9. Group attribution bias
Group attribution error is believing that an individual's characteristics always follow the beliefs of a group that they belong to or that a group's decisions reflect the feelings of all group members. This type of bias drives individuals to prefer and collaborate with those who share similar characteristics or backgrounds in the analytics professionals. Thus, excluding other team members.

10. Racial bias
Racial bias originates from considering factors that disproportionately impact a race or ethnic group as a proxy or key variable in other data analysis or algorithms.
It is essential to distinguish racial bias from racism or discrimination. Implicit biases are individuals' unconscious associations. This means that the person is likely not aware of the biased association, which can heavily impact the way data is collected, the models, and the interpretation of results.

 

4 steps to encourage a gender-balanced team:

The following are a few suggestions to foster inclusion and diversity in your workplace and ensure you retain your top female talent:

1. Identify potential sources of bias and assess your situation.
Using the list established above, it is possible to reduce the harmful effects we have described significantly. First, it is important to understand what your organisation is doing right and where it can improve when it comes to diversity and inclusion. For example, you can start by assessing the pay equity within your firm and identify any problems.

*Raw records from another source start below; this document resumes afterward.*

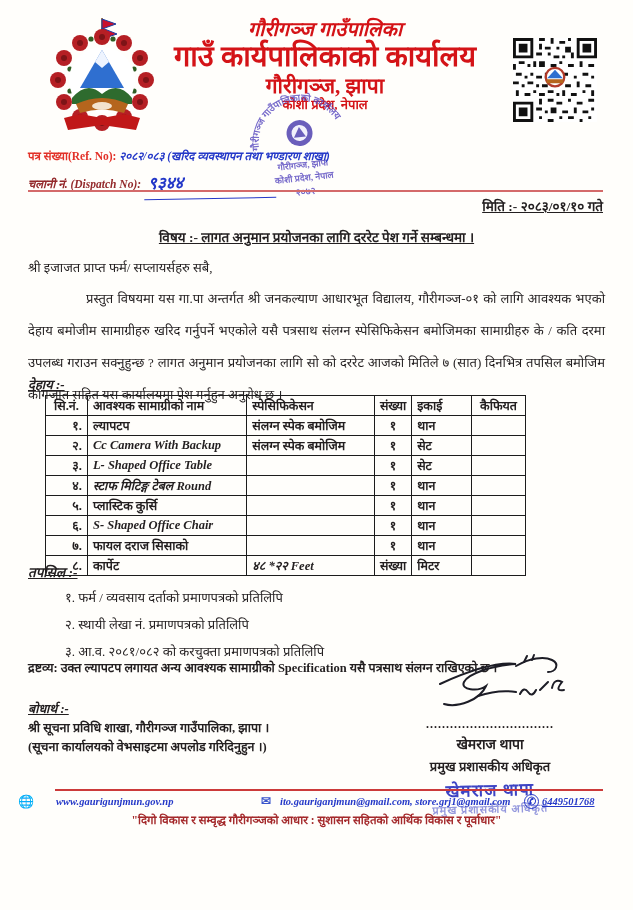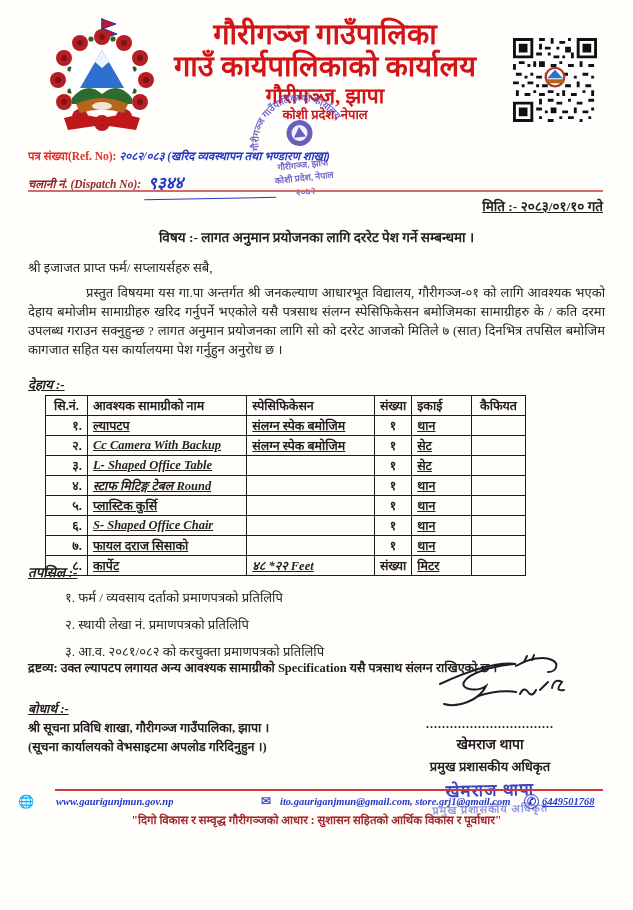--- a/index.html
+++ b/index.html
@@ -12,7 +12,7 @@
   
   .emblem{position:absolute;left:50px;top:14px;width:104px;height:136px;}
   .header-text{position:absolute;left:150px;top:18px;width:350px;text-align:center;color:#d41317;font-weight:bold;line-height:1.12;}
-  .h-line1{font-size:29px;}
+  .h-line1{font-size:20px;font-style:italic;}
   .h-line2{font-size:29px;}
   .h-line3{font-size:21px;margin-top:2px;}
   .h-line4{font-size:13px;}

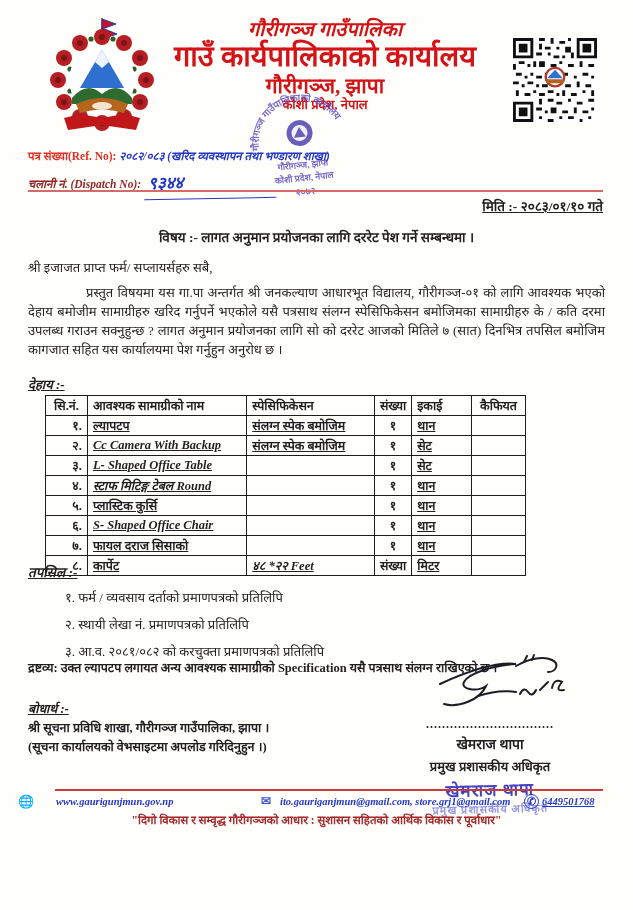--- a/index.html
+++ b/index.html
@@ -33,7 +33,7 @@
   .date-line{position:absolute;right:30px;top:197px;font-size:13.5px;font-weight:bold;text-decoration:underline;}
   
   .subject{position:absolute;left:0;top:228px;width:100%;text-align:center;font-size:13.5px;font-weight:bold;}
-  .subject span{}
+  .subject span{text-decoration:underline;}
   .salutation{position:absolute;left:28px;top:258px;font-size:13px;font-weight:500;}
   .paragraph{
     position:absolute;left:28px;top:283px;width:577px;

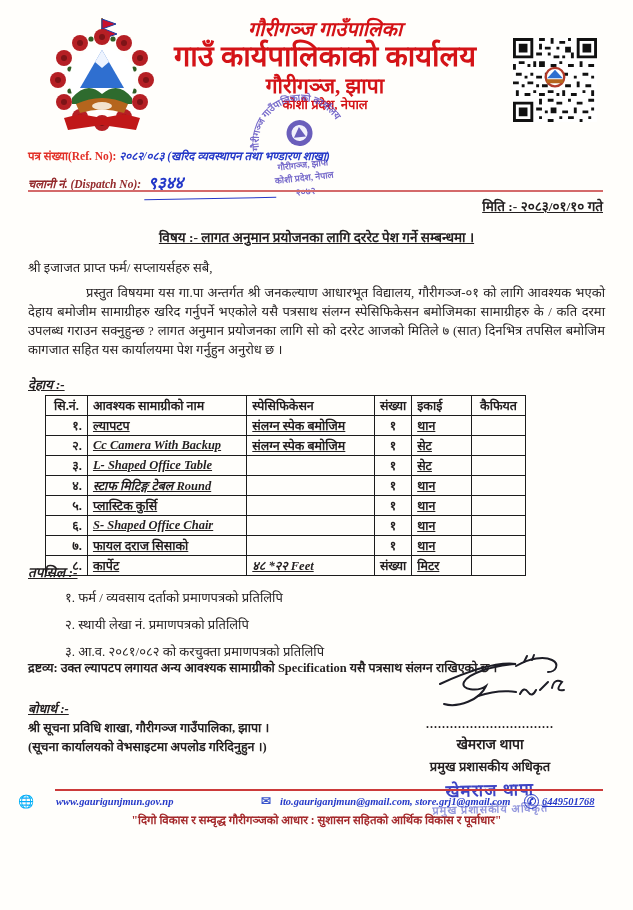--- a/index.html
+++ b/index.html
@@ -37,7 +37,7 @@
   .salutation{position:absolute;left:28px;top:258px;font-size:13px;font-weight:500;}
   .paragraph{
     position:absolute;left:28px;top:283px;width:577px;
-    font-size:13px;line-height:19px;text-align:justify;text-indent:58px;font-weight:500;
+    font-size:13px;line-height:32px;text-align:justify;text-indent:58px;font-weight:500;
   }
   .dehaya{position:absolute;left:28px;top:375px;font-size:13px;font-weight:bold;font-style:italic;text-decoration:underline;}
   

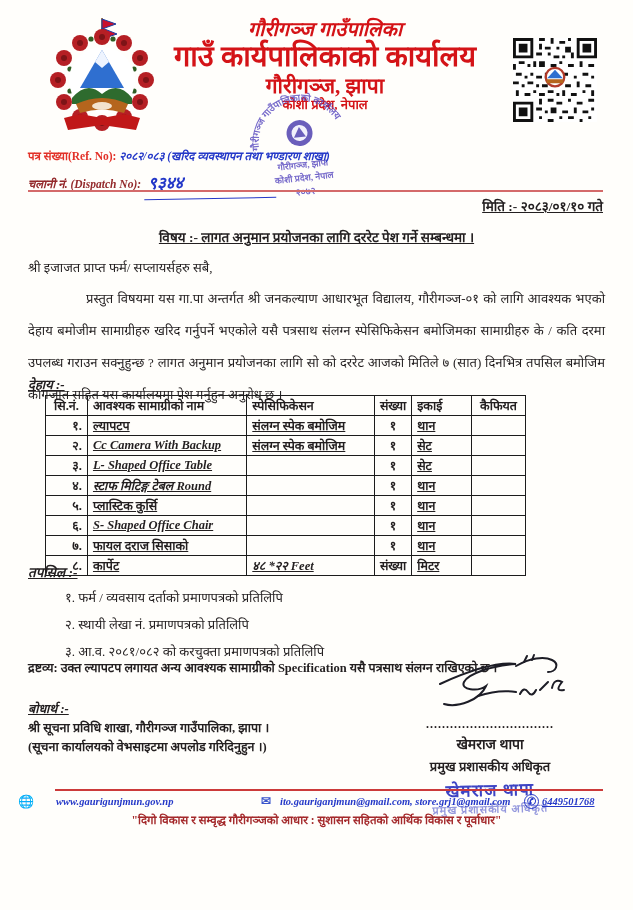--- a/index.html
+++ b/index.html
@@ -49,7 +49,7 @@
   table.items th{text-align:left;font-style:normal;}
   table.items th.c{text-align:center;}
   td.a-c{text-align:center;}
-  td.a-l{text-align:left;text-decoration:underline;}
+  td.a-l{text-align:left;}
   td.a-r{text-align:right;}
   .latin{font-style:italic;}
   col.c0{width:42px;}col.c1{width:160px;}col.c2{width:128px;}col.c3{width:37px;}col.c4{width:60px;}col.c5{width:54px;}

2. Putting policies in place to avoid bias
Organisations need to establish guidelines, rules, and procedures for identifying, communicating, and potentially mitigating bias. Forward-thinking organisations document instances of bias as they occur, describe the steps taken to identify the bias and explain the efforts to mitigate it. Ensure your company policies and guidelines are bias-free and take corrective actions for those that aren't. For example, parental leave policies should be the same both for men and women and embracing flexible working arrangements allows team members to manage work:life balance more holistically.

3. Create gender neutral recruitment and HR processes
Start the connection with the market and potential candidates in a gender-neutral way and continue that through the entire recruitment process
● Proactively build teams with a balanced gender
● Ensure job descriptions and job ads use gender neutral language
● De-identify resumes and job applications
● Be open to considering team members who have developed their skills outside of traditional pathways

4. Create a supportive culture
The gender gap in the workplace often occurs over three stages starting from recruitment, promotion, to retention. To reduce this gap, you need to:
● Build a culture that is respectful and supportive of all team members
● Actively seek input from all members of the team and then treat all opinions and input as equal
● Involve women at each stage and ensure they are progressing to leadership positions.
● Identify potential senior candidates and mentor them.
● As a manager or team leader, model gender inclusive behavior
● Build the necessary infrastructure, support, and culture to keep women in top positions.


Data reveals that organisations with diverse and inclusive environments are reaping various benefits that translate into better products, a competitive advantage, and increasing profits. To build an effective solution, analytics teams should be as diverse as the populations that their solution will impact - breaking some biases today starts you on that journey.